Copy each line of the records that contains the word "para".

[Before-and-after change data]
######

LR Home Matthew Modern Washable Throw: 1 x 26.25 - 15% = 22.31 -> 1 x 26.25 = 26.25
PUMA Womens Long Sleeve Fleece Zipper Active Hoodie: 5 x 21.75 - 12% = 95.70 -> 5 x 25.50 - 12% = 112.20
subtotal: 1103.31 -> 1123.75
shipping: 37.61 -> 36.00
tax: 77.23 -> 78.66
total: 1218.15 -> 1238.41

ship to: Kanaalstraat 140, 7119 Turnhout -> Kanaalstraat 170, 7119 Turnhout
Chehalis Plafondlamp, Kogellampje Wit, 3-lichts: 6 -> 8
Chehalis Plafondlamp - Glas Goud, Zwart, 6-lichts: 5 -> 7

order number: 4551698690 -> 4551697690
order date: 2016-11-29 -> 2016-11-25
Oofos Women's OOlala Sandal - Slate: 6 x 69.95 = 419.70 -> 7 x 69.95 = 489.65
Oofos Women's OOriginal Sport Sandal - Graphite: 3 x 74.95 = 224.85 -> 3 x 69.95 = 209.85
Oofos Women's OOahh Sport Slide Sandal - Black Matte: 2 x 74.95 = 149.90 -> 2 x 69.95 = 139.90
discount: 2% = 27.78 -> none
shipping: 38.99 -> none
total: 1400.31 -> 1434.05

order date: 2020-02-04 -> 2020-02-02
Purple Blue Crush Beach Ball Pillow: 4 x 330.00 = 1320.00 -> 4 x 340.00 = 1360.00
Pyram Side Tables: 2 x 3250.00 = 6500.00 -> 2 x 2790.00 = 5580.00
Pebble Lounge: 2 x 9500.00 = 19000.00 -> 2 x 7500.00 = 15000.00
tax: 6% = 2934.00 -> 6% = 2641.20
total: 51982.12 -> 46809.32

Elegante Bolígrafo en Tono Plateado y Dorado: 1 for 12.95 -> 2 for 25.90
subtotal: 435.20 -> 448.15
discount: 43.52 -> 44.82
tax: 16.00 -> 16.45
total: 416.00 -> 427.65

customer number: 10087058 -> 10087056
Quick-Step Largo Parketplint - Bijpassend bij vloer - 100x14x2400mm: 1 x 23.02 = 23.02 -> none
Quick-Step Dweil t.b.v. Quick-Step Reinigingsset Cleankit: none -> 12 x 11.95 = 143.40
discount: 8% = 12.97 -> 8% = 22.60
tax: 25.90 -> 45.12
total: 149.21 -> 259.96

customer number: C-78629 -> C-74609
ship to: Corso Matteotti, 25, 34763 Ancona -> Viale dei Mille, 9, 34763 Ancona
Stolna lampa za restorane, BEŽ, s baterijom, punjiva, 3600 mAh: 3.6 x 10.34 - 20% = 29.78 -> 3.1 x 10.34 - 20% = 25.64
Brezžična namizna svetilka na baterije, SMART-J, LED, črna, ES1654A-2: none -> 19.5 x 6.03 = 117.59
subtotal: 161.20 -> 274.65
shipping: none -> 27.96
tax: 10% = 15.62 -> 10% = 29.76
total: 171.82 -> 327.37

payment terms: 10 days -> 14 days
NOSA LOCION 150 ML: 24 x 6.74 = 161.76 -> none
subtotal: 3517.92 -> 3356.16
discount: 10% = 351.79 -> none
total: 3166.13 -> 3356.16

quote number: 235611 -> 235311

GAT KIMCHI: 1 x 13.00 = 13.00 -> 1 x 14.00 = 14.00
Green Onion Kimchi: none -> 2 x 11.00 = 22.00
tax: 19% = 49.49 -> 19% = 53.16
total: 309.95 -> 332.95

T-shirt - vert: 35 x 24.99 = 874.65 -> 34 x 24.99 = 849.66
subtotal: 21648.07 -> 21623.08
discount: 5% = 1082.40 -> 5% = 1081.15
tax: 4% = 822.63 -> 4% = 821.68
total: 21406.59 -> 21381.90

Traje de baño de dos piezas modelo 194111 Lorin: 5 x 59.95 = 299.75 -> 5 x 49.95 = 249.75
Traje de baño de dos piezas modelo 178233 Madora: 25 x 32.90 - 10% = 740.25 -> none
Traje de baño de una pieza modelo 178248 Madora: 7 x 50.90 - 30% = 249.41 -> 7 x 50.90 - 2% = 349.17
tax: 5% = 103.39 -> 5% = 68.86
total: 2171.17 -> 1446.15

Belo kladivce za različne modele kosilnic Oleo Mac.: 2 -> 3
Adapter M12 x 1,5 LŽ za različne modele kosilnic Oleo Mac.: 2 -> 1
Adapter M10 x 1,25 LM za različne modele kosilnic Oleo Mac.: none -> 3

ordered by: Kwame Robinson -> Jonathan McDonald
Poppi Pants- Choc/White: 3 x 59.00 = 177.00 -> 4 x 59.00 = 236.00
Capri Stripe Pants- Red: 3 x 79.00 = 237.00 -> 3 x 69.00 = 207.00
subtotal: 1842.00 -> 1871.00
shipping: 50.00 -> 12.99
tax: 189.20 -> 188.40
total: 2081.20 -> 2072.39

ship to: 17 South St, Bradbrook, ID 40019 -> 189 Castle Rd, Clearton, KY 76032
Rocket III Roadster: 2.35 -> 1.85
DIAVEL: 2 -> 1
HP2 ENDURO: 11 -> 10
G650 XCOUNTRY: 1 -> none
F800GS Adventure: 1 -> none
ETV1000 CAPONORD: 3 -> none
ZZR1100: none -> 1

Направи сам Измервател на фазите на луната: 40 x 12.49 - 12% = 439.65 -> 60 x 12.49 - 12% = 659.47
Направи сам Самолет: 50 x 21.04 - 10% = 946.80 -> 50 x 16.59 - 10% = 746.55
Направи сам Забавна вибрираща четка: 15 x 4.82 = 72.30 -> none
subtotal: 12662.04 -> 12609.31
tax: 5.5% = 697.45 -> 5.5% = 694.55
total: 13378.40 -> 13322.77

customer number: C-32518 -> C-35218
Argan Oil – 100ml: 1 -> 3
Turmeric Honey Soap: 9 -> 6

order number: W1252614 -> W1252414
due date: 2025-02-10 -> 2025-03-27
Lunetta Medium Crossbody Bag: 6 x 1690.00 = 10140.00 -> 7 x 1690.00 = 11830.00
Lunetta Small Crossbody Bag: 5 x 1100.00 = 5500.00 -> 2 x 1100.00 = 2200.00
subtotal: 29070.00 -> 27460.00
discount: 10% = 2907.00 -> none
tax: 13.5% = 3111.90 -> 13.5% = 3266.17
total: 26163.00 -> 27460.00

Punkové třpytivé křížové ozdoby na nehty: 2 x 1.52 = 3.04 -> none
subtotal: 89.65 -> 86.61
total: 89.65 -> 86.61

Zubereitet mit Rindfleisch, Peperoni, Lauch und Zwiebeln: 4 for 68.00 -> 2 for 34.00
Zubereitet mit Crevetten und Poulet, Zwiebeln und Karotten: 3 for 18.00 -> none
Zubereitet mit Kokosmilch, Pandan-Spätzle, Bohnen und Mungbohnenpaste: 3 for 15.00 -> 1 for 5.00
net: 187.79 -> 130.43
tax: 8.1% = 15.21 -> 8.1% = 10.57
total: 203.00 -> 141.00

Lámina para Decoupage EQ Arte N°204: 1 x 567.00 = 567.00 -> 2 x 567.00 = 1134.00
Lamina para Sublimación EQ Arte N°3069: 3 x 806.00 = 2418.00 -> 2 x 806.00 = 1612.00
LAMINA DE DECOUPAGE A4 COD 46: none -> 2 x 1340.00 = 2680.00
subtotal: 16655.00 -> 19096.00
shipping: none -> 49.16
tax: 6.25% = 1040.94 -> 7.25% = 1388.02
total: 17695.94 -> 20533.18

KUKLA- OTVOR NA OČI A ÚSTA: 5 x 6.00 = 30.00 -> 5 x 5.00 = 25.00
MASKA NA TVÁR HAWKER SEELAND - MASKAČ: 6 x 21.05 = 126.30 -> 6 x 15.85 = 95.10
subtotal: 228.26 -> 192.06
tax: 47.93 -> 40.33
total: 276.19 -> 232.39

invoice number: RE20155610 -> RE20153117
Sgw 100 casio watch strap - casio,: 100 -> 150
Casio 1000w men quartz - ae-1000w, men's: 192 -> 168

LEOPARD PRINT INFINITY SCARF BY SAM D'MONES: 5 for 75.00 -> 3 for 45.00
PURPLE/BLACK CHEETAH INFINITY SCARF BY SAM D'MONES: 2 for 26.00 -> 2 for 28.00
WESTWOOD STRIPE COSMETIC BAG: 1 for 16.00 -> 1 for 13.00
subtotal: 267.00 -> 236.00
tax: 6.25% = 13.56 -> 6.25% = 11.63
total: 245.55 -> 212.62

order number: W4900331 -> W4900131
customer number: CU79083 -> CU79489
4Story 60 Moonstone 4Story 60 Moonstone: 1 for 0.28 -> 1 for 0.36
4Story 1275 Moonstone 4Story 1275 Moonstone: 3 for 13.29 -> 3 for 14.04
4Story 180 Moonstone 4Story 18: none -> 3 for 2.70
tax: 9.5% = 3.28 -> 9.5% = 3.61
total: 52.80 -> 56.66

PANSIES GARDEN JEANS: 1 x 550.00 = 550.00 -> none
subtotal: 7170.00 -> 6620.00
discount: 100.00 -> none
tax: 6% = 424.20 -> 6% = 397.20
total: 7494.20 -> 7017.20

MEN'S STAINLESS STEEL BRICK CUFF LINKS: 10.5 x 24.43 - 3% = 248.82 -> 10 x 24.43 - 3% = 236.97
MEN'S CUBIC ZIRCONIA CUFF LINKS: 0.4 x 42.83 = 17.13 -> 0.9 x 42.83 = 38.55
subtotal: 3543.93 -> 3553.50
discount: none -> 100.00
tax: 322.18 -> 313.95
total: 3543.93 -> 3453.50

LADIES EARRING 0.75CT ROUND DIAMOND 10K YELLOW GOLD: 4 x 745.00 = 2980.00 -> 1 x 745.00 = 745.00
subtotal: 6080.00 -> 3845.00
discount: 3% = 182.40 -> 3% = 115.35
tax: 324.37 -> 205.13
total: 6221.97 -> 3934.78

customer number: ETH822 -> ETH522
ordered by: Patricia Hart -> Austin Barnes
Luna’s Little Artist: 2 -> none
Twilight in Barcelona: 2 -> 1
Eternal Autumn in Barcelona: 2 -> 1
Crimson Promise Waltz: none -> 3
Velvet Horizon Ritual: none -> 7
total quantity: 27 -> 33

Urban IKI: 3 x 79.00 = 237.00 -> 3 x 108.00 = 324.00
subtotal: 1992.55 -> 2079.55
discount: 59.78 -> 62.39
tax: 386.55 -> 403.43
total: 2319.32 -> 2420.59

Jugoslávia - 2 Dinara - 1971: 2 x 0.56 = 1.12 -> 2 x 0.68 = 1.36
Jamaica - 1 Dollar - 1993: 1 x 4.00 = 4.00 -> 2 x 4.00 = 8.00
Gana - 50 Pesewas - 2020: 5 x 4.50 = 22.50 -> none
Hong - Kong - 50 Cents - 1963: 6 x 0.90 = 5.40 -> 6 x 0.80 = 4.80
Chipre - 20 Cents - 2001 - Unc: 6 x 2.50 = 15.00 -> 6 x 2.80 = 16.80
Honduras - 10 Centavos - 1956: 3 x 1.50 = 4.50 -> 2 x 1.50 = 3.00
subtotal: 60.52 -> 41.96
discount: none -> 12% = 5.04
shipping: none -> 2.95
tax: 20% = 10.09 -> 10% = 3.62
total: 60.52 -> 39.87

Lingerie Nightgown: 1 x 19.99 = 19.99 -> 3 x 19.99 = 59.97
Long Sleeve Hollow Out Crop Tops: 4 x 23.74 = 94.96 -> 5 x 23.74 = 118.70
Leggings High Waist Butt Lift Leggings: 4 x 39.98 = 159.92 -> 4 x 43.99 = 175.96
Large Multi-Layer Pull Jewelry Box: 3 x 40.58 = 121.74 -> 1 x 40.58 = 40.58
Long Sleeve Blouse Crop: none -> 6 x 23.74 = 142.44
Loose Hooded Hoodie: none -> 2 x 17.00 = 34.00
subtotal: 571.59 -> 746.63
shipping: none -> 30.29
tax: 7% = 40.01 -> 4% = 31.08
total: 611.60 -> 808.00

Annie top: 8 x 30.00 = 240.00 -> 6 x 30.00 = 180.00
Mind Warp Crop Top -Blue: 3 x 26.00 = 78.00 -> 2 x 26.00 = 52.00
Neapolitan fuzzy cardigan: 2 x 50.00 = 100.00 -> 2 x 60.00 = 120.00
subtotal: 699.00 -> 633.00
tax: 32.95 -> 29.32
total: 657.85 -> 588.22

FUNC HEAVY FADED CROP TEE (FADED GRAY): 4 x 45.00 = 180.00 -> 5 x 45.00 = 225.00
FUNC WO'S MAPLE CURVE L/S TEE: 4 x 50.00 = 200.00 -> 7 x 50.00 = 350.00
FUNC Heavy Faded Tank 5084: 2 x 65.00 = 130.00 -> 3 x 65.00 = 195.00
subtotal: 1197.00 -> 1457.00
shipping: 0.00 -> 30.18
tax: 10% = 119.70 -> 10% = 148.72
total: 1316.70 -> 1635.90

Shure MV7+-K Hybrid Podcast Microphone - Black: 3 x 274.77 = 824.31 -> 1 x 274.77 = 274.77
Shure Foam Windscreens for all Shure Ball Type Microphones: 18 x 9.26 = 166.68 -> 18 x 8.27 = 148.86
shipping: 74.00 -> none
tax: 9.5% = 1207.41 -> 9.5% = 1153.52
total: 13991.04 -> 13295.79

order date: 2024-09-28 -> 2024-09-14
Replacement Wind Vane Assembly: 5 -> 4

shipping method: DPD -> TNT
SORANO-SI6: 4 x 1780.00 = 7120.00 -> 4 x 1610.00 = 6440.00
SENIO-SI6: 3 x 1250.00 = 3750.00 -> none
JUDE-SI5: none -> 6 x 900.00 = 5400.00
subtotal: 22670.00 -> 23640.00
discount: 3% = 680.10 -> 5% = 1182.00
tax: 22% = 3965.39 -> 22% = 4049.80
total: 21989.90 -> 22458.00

######

> [Output of the exercise]
Lámina para Decoupage EQ Arte N°204: 1 x 567.00 = 567.00 -> 2 x 567.00 = 1134.00
Lamina para Sublimación EQ Arte N°3069: 3 x 806.00 = 2418.00 -> 2 x 806.00 = 1612.00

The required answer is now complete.